■ WORK INSTRUCTIONS ■
The word to find is "style". Copy each line of the material that contains it.

■ RECORDS PROVIDED ■
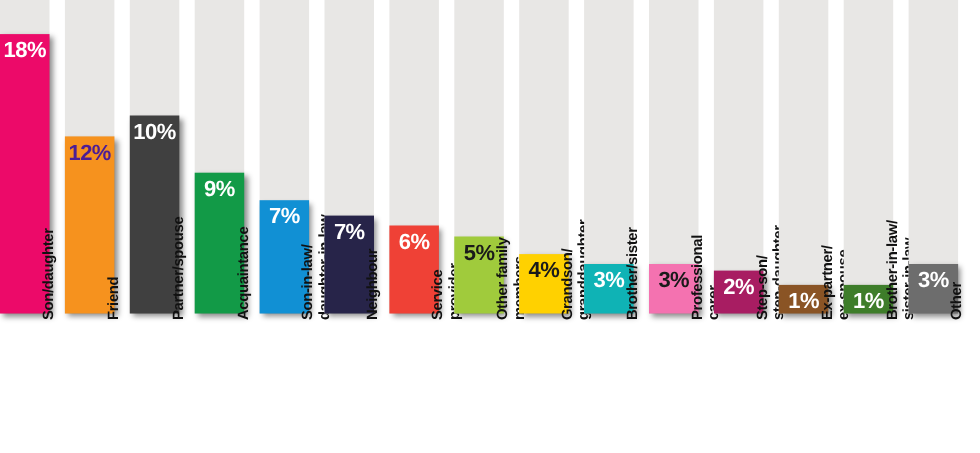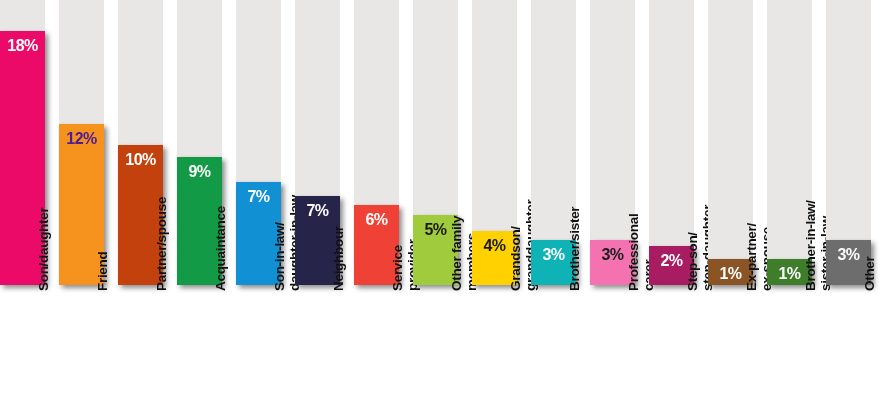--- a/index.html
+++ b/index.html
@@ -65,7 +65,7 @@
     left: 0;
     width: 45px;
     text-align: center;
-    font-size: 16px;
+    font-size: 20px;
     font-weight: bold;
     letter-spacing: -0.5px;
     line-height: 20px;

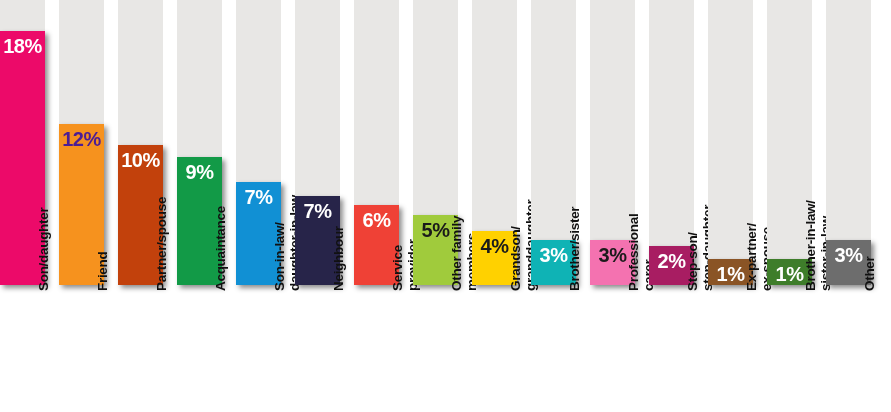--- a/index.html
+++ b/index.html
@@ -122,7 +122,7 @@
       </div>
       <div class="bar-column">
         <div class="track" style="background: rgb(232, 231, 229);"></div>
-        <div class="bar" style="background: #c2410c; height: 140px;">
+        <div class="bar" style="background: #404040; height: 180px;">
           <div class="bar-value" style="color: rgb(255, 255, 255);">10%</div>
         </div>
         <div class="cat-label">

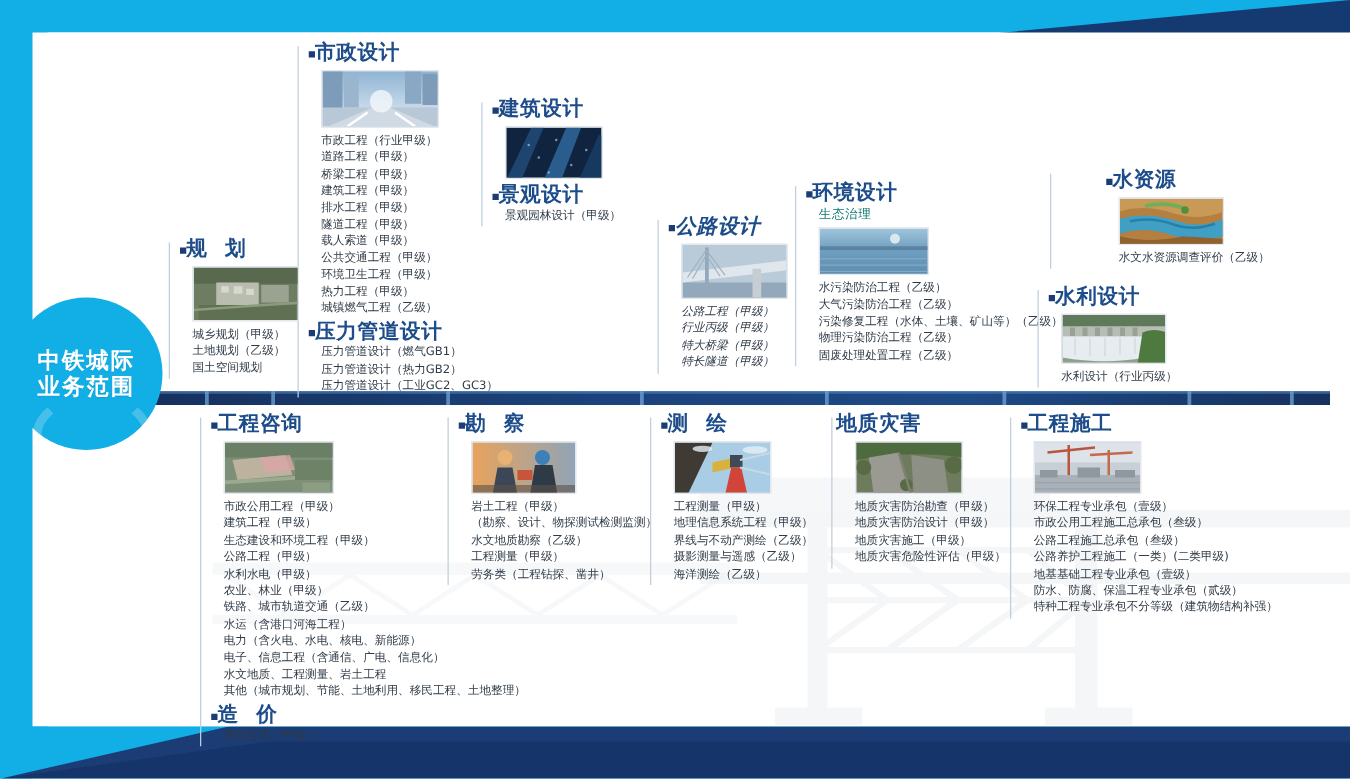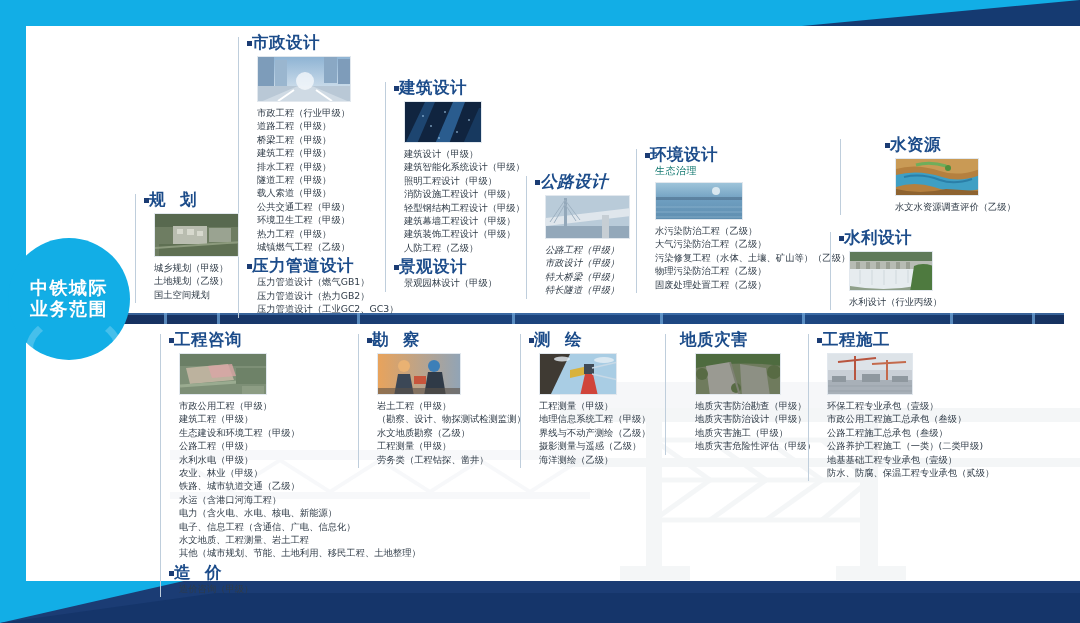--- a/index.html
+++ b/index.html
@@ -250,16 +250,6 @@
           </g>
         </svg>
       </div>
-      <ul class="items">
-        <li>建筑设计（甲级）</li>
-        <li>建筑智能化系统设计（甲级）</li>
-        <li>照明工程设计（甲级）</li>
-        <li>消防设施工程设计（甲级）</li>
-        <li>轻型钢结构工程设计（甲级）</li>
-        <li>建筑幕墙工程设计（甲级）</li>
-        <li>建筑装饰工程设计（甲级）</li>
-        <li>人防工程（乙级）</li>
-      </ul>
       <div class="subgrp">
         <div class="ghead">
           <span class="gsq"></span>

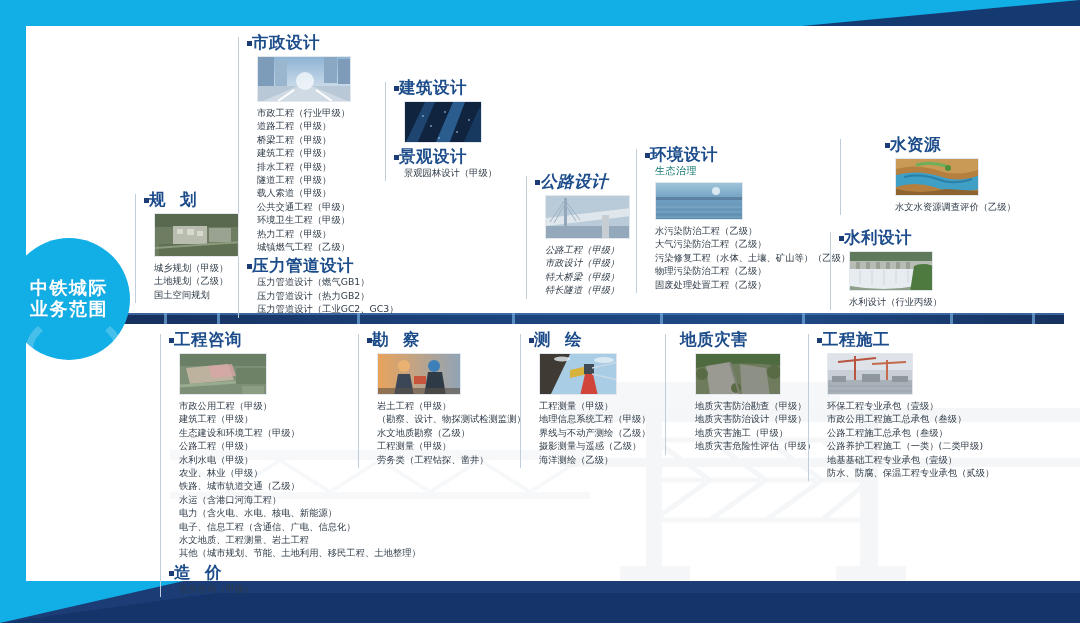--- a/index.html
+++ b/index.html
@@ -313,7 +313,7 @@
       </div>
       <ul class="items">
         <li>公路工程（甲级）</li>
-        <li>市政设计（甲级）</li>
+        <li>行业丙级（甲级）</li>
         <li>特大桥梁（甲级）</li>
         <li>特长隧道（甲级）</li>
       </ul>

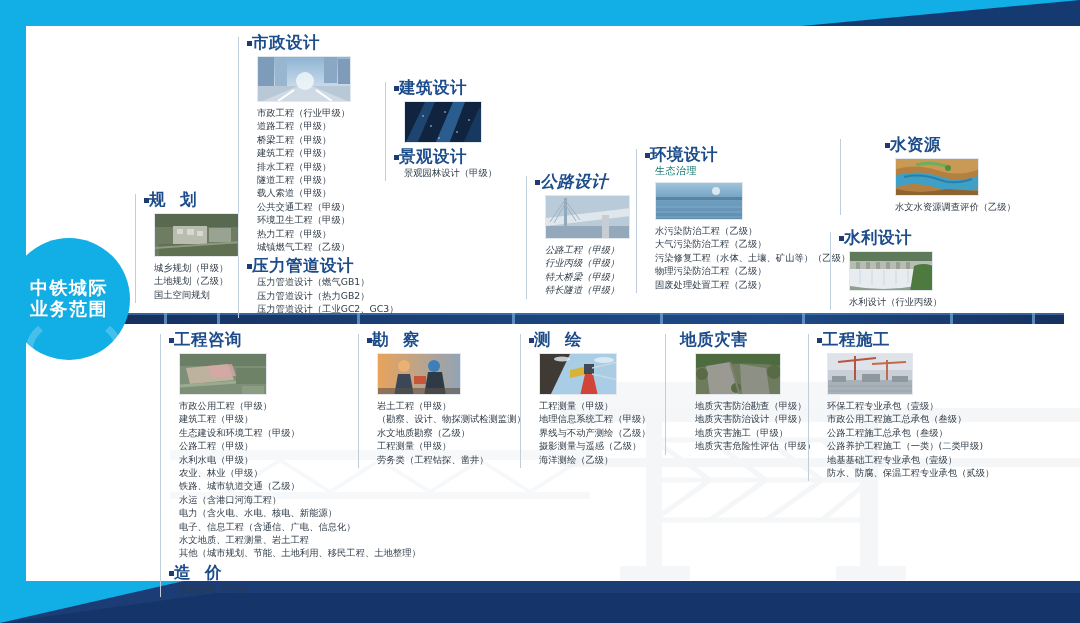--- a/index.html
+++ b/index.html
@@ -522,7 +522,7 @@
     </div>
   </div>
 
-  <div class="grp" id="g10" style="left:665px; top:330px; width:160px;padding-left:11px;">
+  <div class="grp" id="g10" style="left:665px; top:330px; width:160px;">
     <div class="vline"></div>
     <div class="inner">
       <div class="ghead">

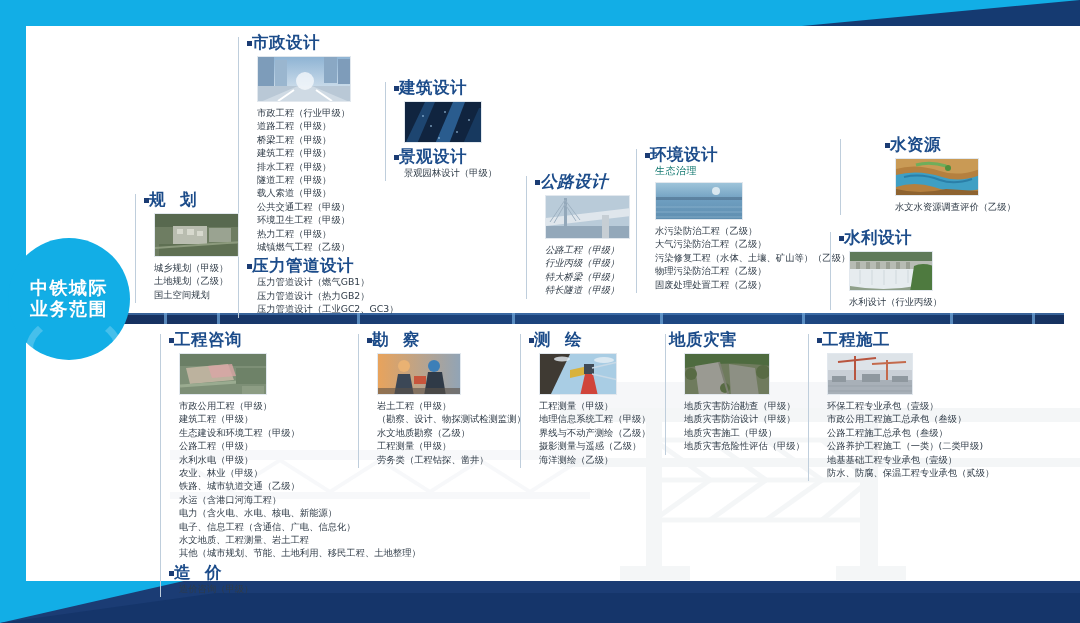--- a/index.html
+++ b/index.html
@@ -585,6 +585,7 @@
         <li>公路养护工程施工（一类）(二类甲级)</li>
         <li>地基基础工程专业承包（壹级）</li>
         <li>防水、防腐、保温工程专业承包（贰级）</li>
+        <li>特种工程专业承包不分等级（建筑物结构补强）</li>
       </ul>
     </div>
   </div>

■ EXPECTED OUTPUT ■
         <div class="track" style="background: rgb(232, 231, 229);"></div>
-        <div class="bar" style="background: #c2410c; height: 140px;">
+        <div class="bar" style="background: #404040; height: 180px;">
           <div class="bar-value" style="color: rgb(255, 255, 255);">10%</div>
-  <div class="grp" id="g10" style="left:665px; top:330px; width:160px;padding-left:11px;">
+  <div class="grp" id="g10" style="left:665px; top:330px; width:160px;">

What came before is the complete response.